■ TASK TO CARRY OUT: The entries below are to be repeated exactly, and their pictures left out.

■ INPUT MATERIAL:
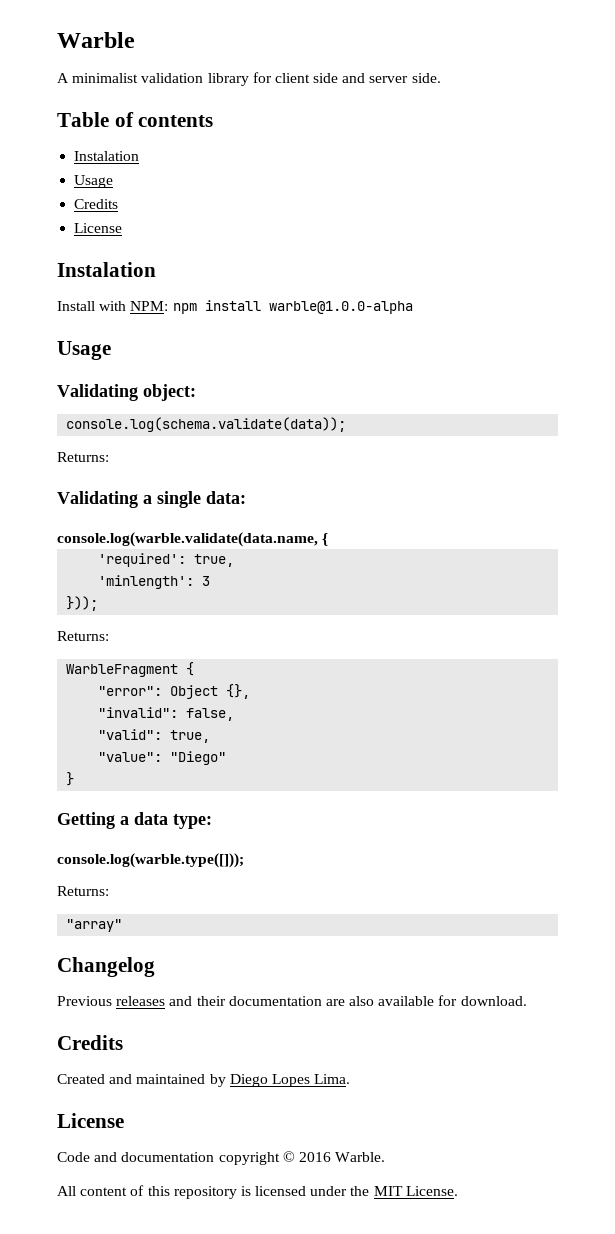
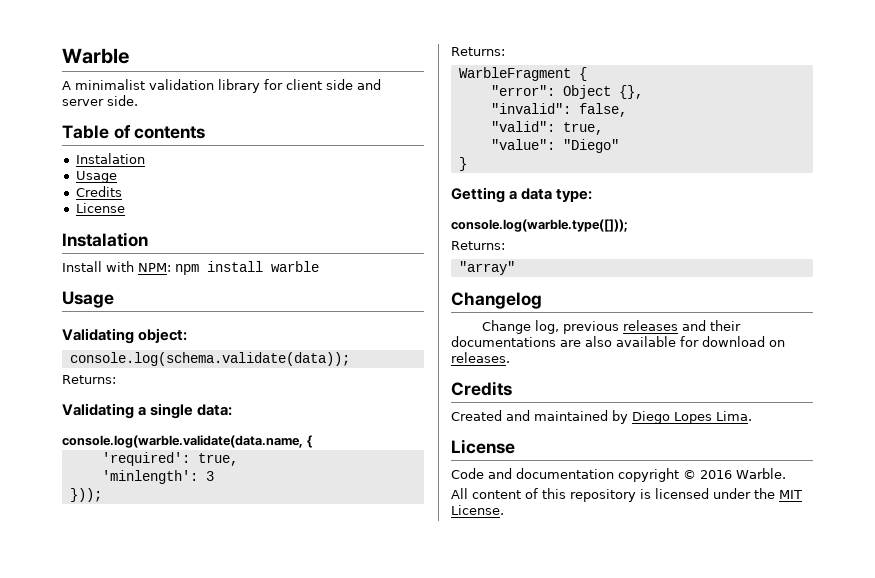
- Install with NPM: npm install warble@1.0.0-alpha
+ Install with NPM: npm install warble
- Previous releases and their documentation are also available for download.
+ Change log, previous releases and their documentations are also available for download on releases.

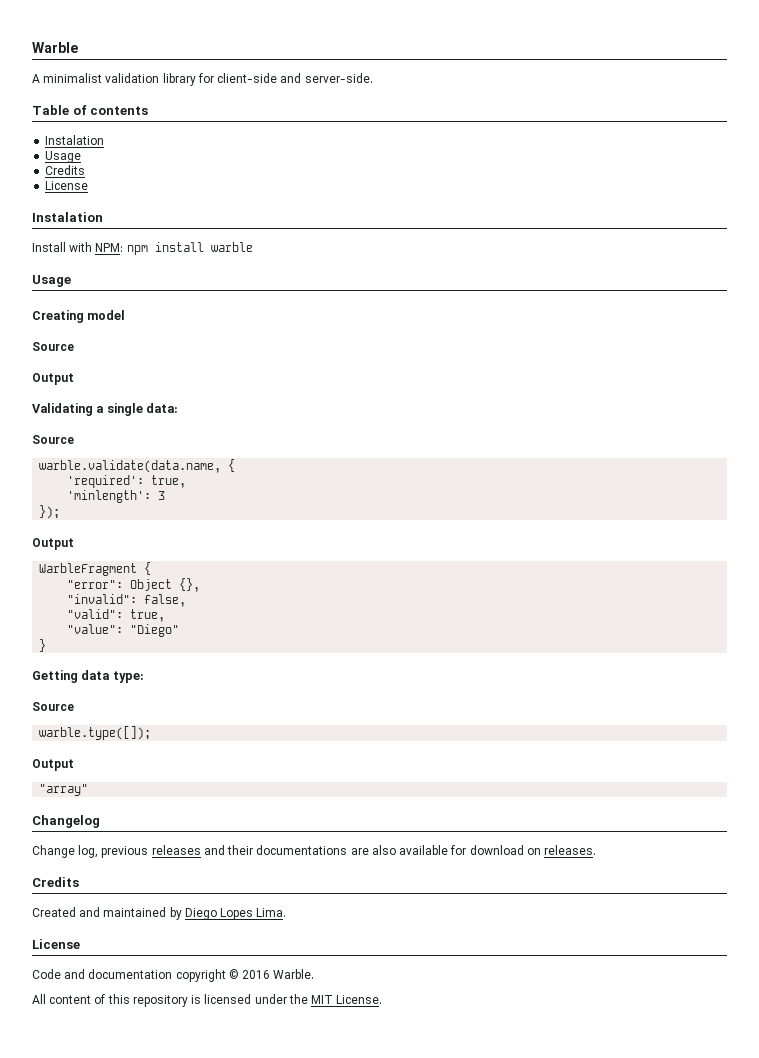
- A minimalist validation library for client side and server side.
+ A minimalist validation library for client-side and server-side.
- Validating object:
- console.log(schema.validate(data));
- Returns:
+ Creating model
+ Source
+ Output
  Validating a single data:
- console.log(warble.validate(data.name, {
+ Source
+ warble.validate(data.name, {
- }));
- Returns:
+ });
+ Output
- Getting a data type:
- console.log(warble.type([]));
- Returns:
+ Getting data type:
+ Source
+ warble.type([]);
+ Output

■ OUTPUT:
- Install with NPM: npm install warble@1.0.0-alpha
+ Install with NPM: npm install warble
- Previous releases and their documentation are also available for download.
+ Change log, previous releases and their documentations are also available for download on releases.

- A minimalist validation library for client side and server side.
+ A minimalist validation library for client-side and server-side.
- Validating object:
- console.log(schema.validate(data));
- Returns:
+ Creating model
+ Source
+ Output
  Validating a single data:
- console.log(warble.validate(data.name, {
+ Source
+ warble.validate(data.name, {
- }));
- Returns:
+ });
+ Output
- Getting a data type:
- console.log(warble.type([]));
- Returns:
+ Getting data type:
+ Source
+ warble.type([]);
+ Output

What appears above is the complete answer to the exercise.